++++ DATASET RECORDS ++++

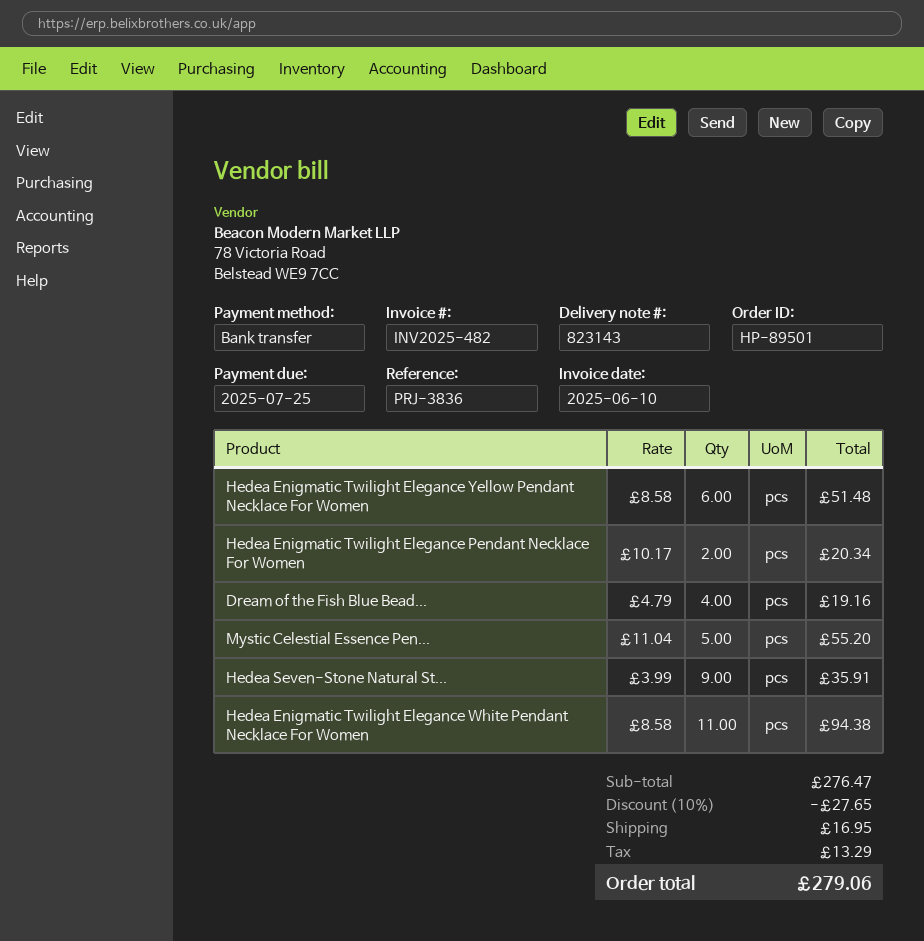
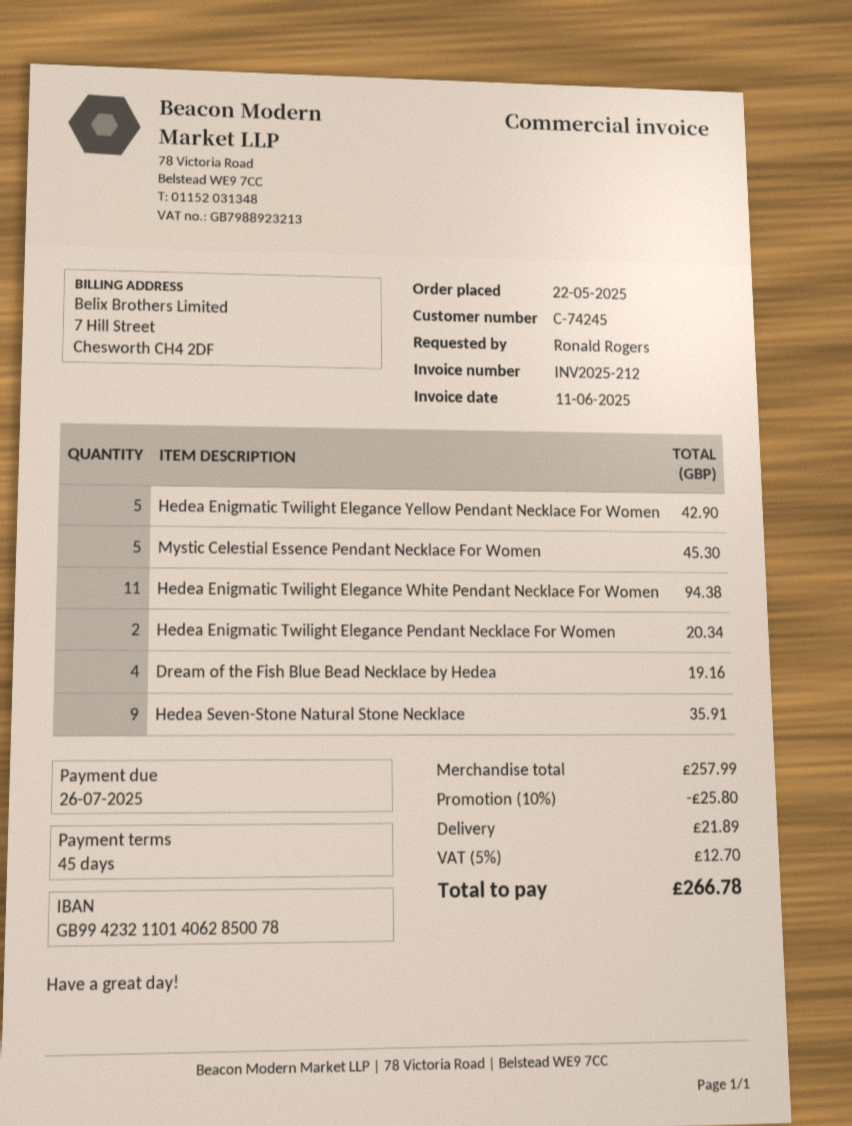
invoice number: INV2025-482 -> INV2025-212
invoice date: 2025-06-10 -> 2025-06-11
due date: 2025-07-25 -> 2025-07-26
Hedea Enigmatic Twilight Elegance Yellow Pendant Necklace For Women: 6 for 51.48 -> 5 for 42.90
Mystic Celestial Essence Pen...: 5 for 55.20 -> 5 for 45.30
subtotal: 276.47 -> 257.99
discount: 10% = 27.65 -> 10% = 25.80
shipping: 16.95 -> 21.89
tax: 13.29 -> 12.70
total: 279.06 -> 266.78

++++

— AIM OF THE EXERCISE —
Everything in the data above, apart from the pictures, should be retyped exactly.

— ANSWER SPACE —
invoice number: INV2025-482 -> INV2025-212
invoice date: 2025-06-10 -> 2025-06-11
due date: 2025-07-25 -> 2025-07-26
Hedea Enigmatic Twilight Elegance Yellow Pendant Necklace For Women: 6 for 51.48 -> 5 for 42.90
Mystic Celestial Essence Pen...: 5 for 55.20 -> 5 for 45.30
subtotal: 276.47 -> 257.99
discount: 10% = 27.65 -> 10% = 25.80
shipping: 16.95 -> 21.89
tax: 13.29 -> 12.70
total: 279.06 -> 266.78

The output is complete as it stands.